'''
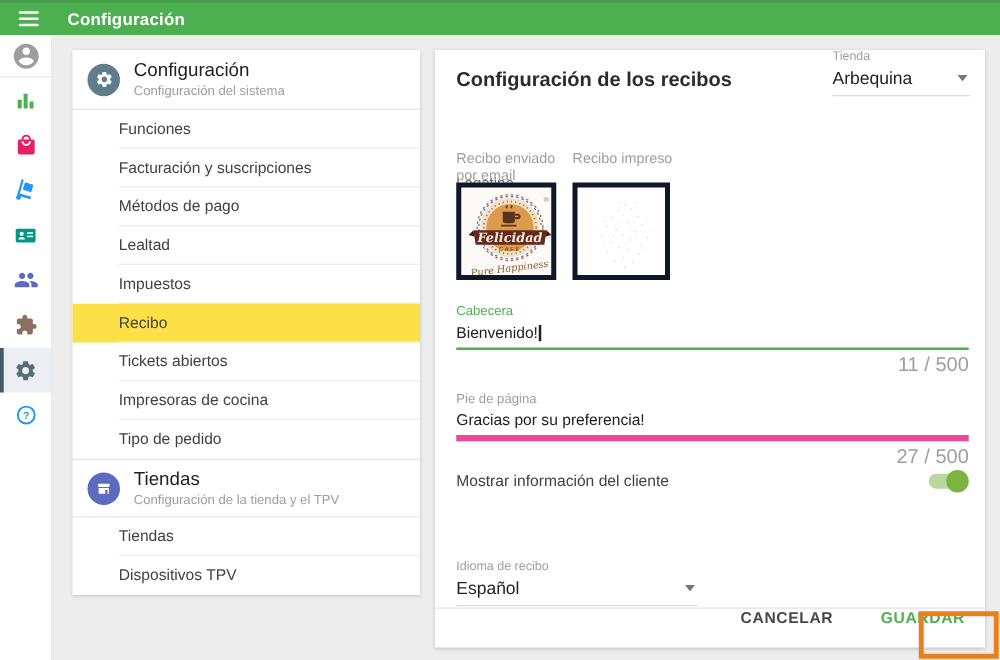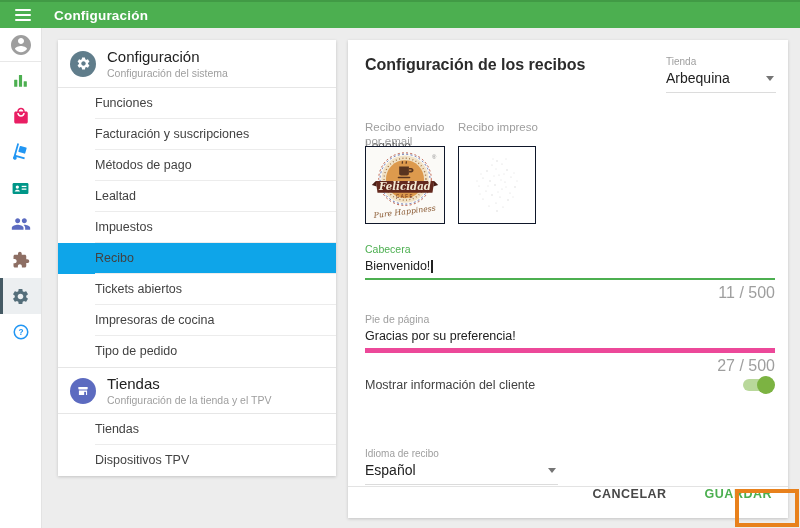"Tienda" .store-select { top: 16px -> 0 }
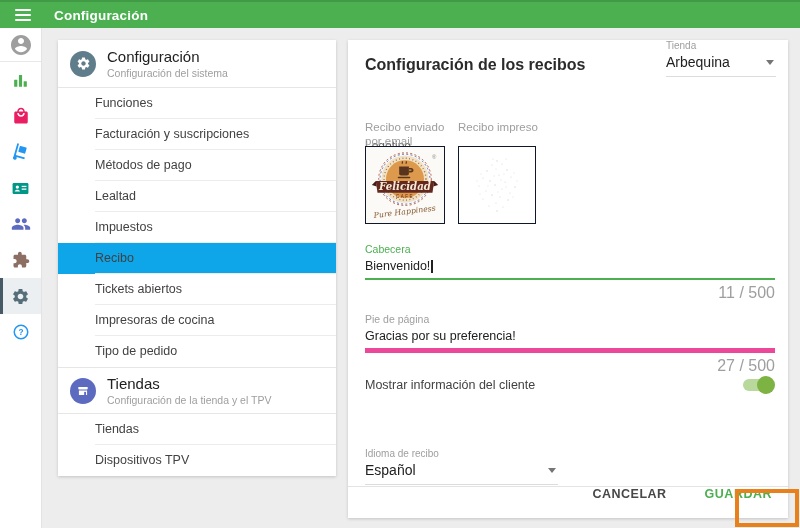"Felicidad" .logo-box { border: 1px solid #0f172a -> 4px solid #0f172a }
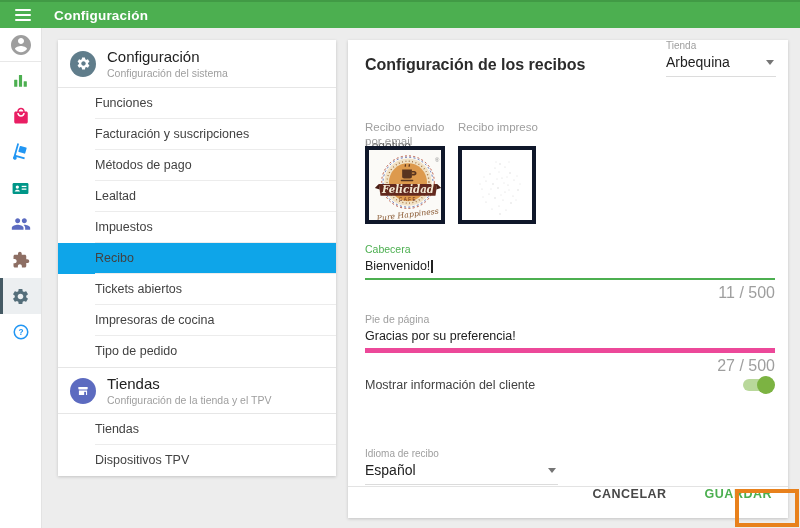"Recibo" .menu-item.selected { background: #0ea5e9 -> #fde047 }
'''
'''
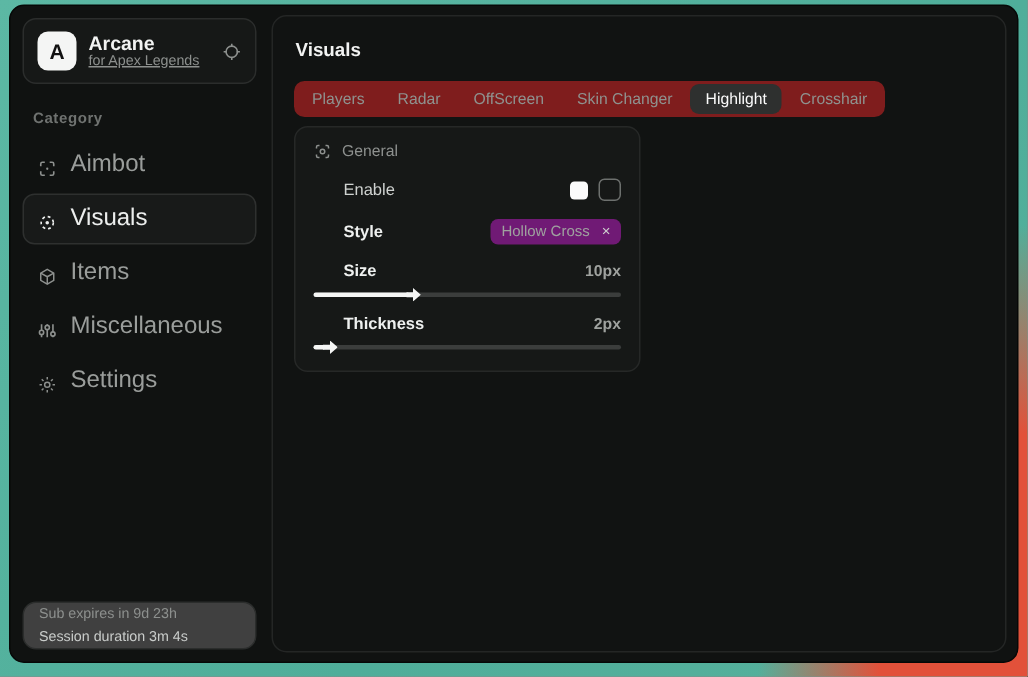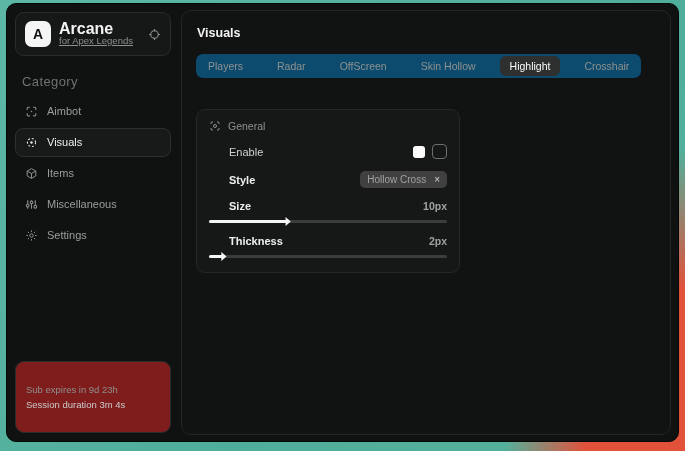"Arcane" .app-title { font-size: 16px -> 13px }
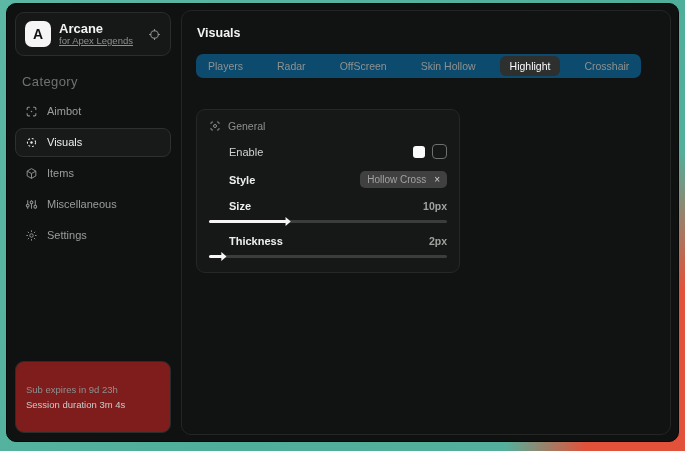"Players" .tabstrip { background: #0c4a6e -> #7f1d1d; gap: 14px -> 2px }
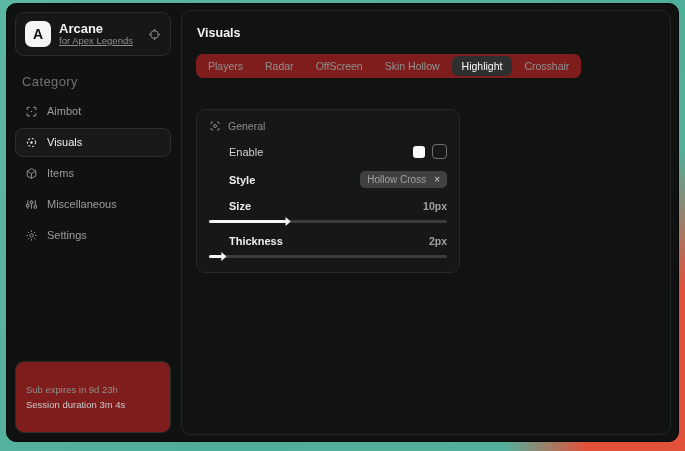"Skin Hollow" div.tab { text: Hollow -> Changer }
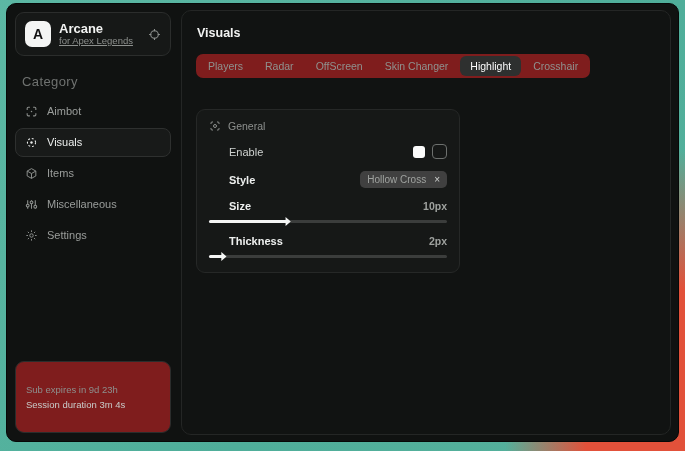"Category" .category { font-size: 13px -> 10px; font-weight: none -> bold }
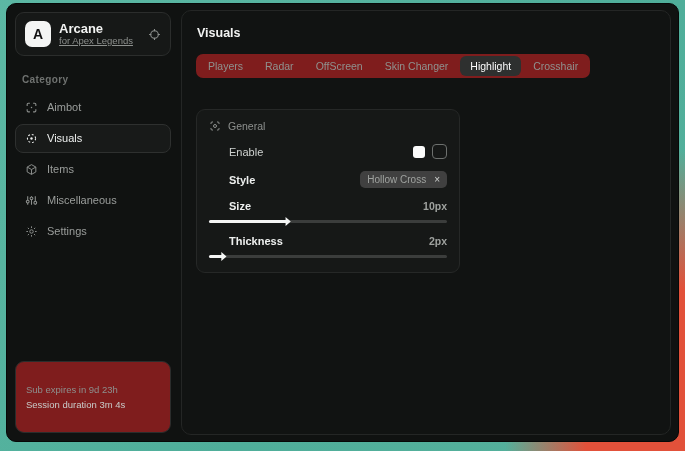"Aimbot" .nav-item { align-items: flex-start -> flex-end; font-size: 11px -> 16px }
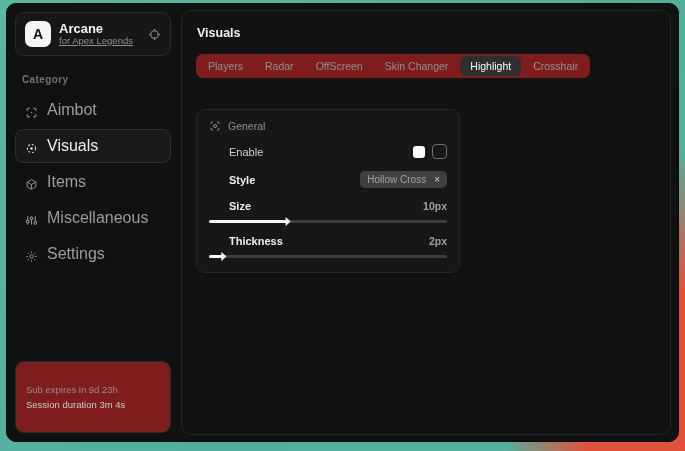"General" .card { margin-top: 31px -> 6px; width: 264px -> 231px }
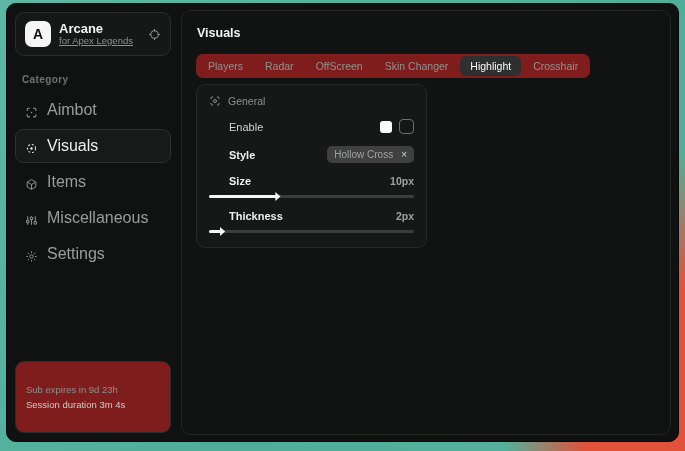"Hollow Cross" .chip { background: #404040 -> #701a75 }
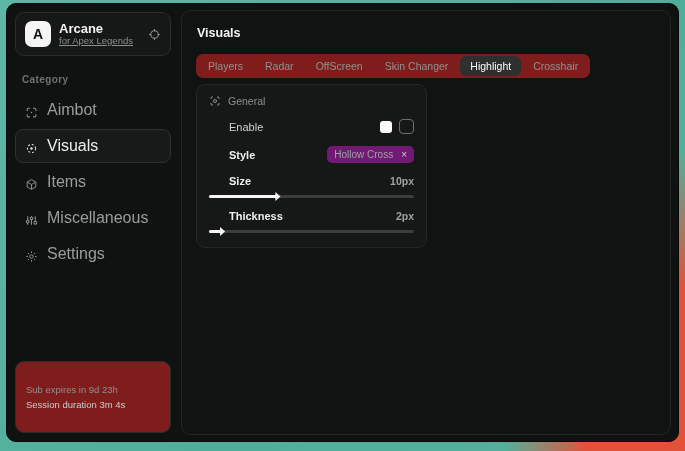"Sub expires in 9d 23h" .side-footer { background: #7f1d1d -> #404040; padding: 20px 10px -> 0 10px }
'''
'''
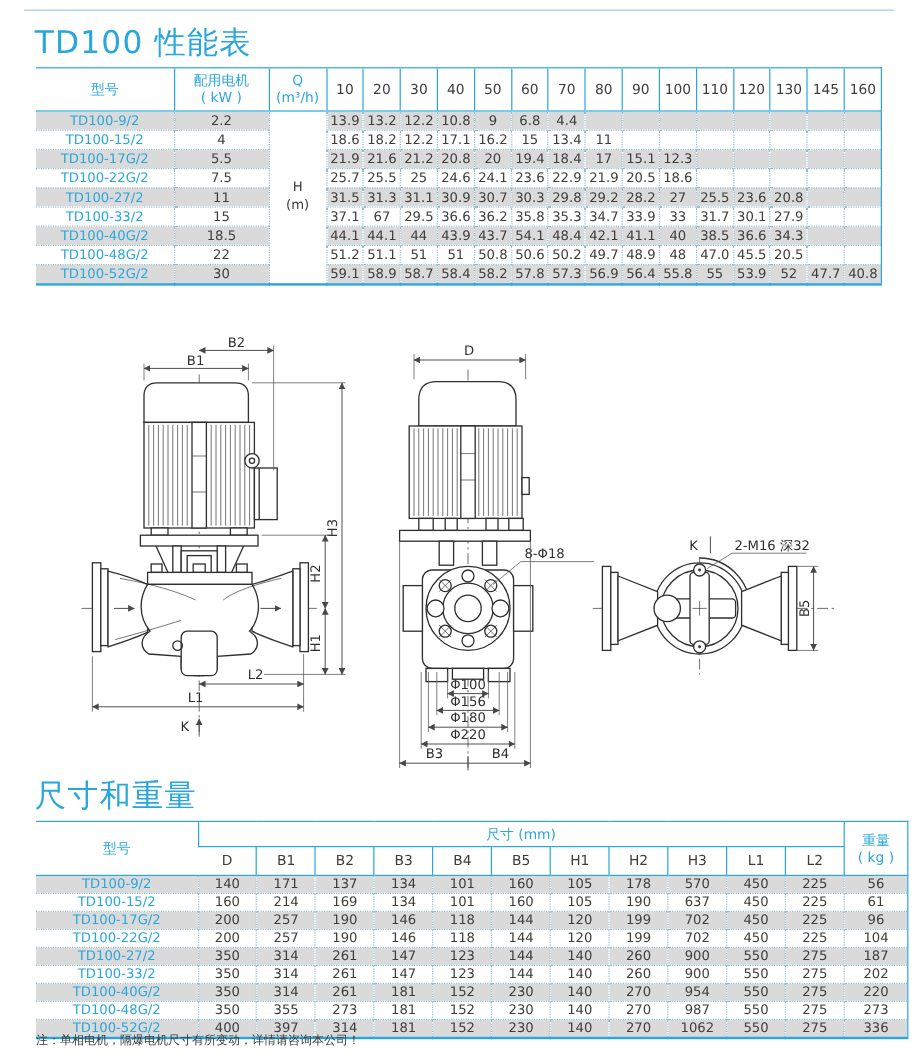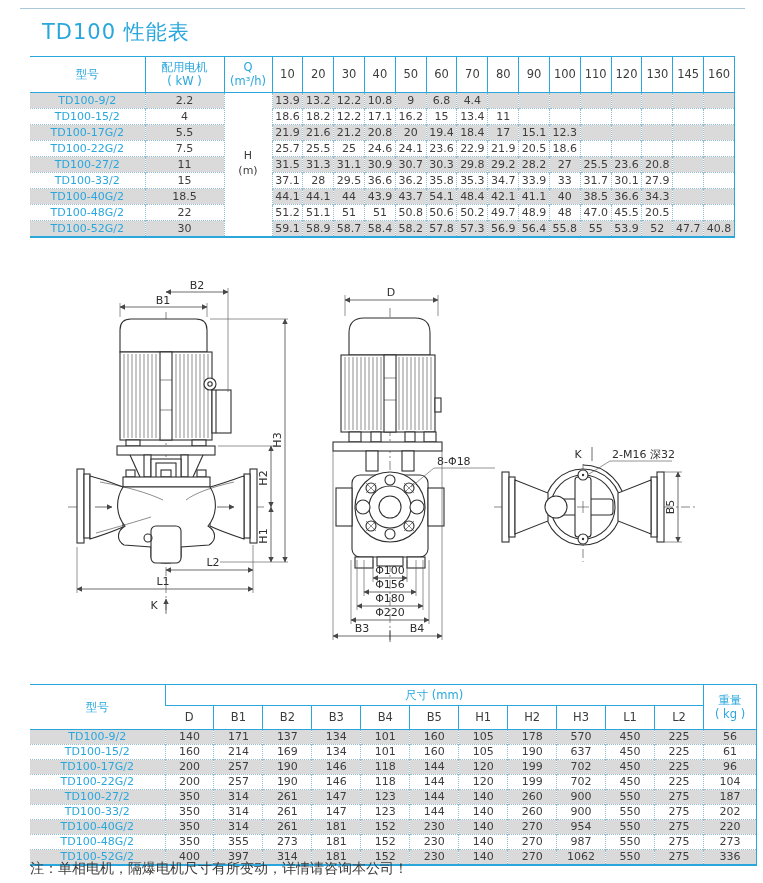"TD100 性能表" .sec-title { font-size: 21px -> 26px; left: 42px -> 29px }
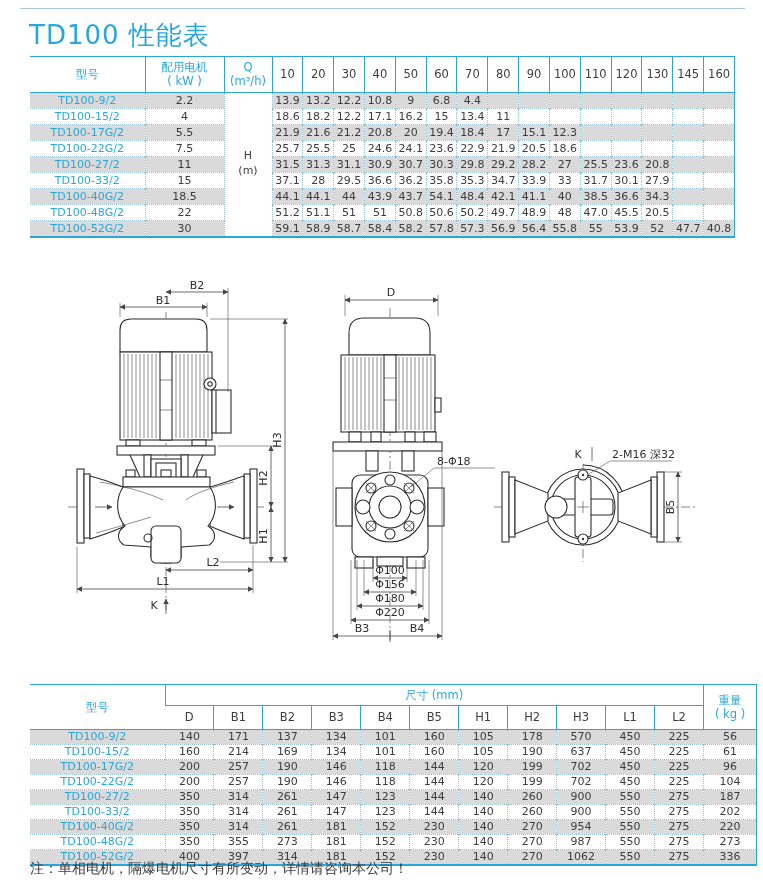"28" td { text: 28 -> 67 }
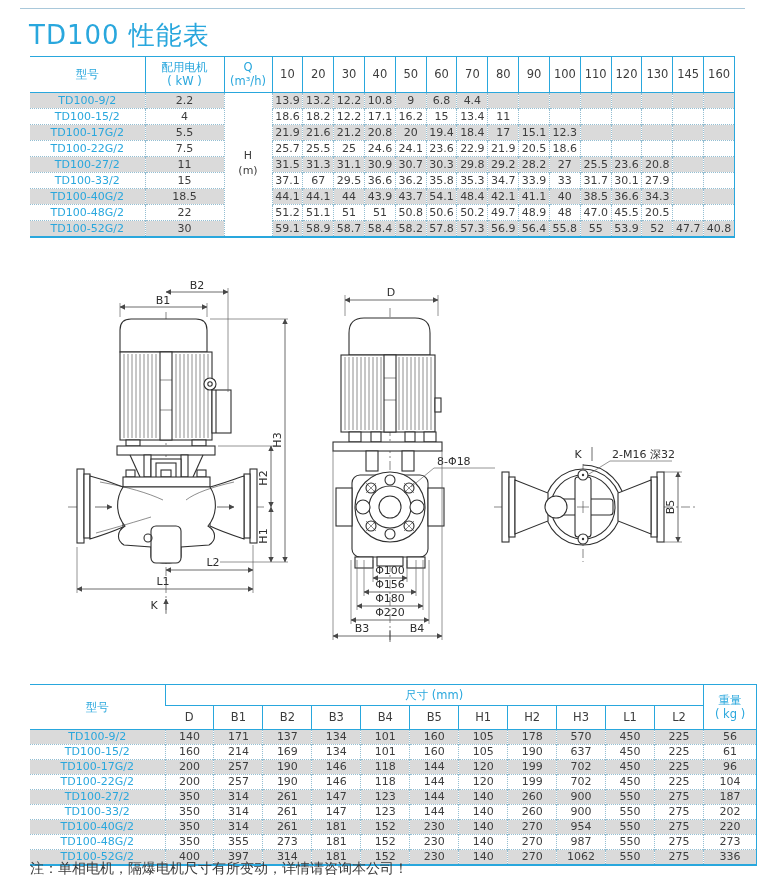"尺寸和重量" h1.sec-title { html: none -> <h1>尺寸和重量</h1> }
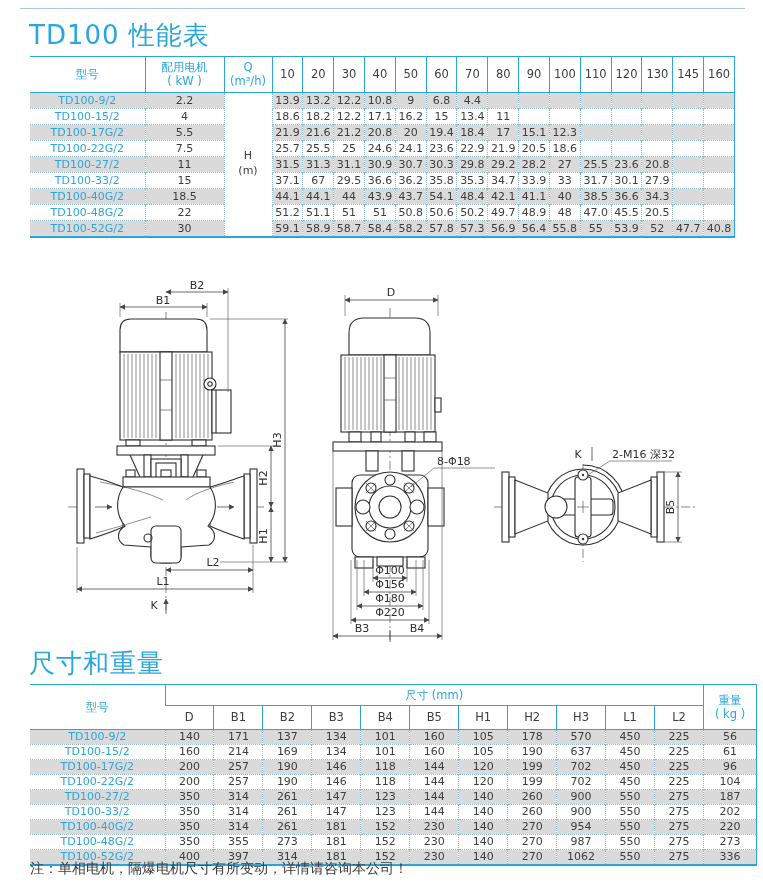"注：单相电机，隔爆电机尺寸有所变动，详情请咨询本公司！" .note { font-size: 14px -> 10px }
'''
Task prompt – Look above for the line containing "text: Hollow ->", then copy exactly from it through the line containing "background: #404040 ->", keeping both and leaving out pictures. Add nothing else.

Answer for this exercise –
"Skin Hollow" div.tab { text: Hollow -> Changer }
"Category" .category { font-size: 13px -> 10px; font-weight: none -> bold }
"Aimbot" .nav-item { align-items: flex-start -> flex-end; font-size: 11px -> 16px }
"General" .card { margin-top: 31px -> 6px; width: 264px -> 231px }
"Hollow Cross" .chip { background: #404040 -> #701a75 }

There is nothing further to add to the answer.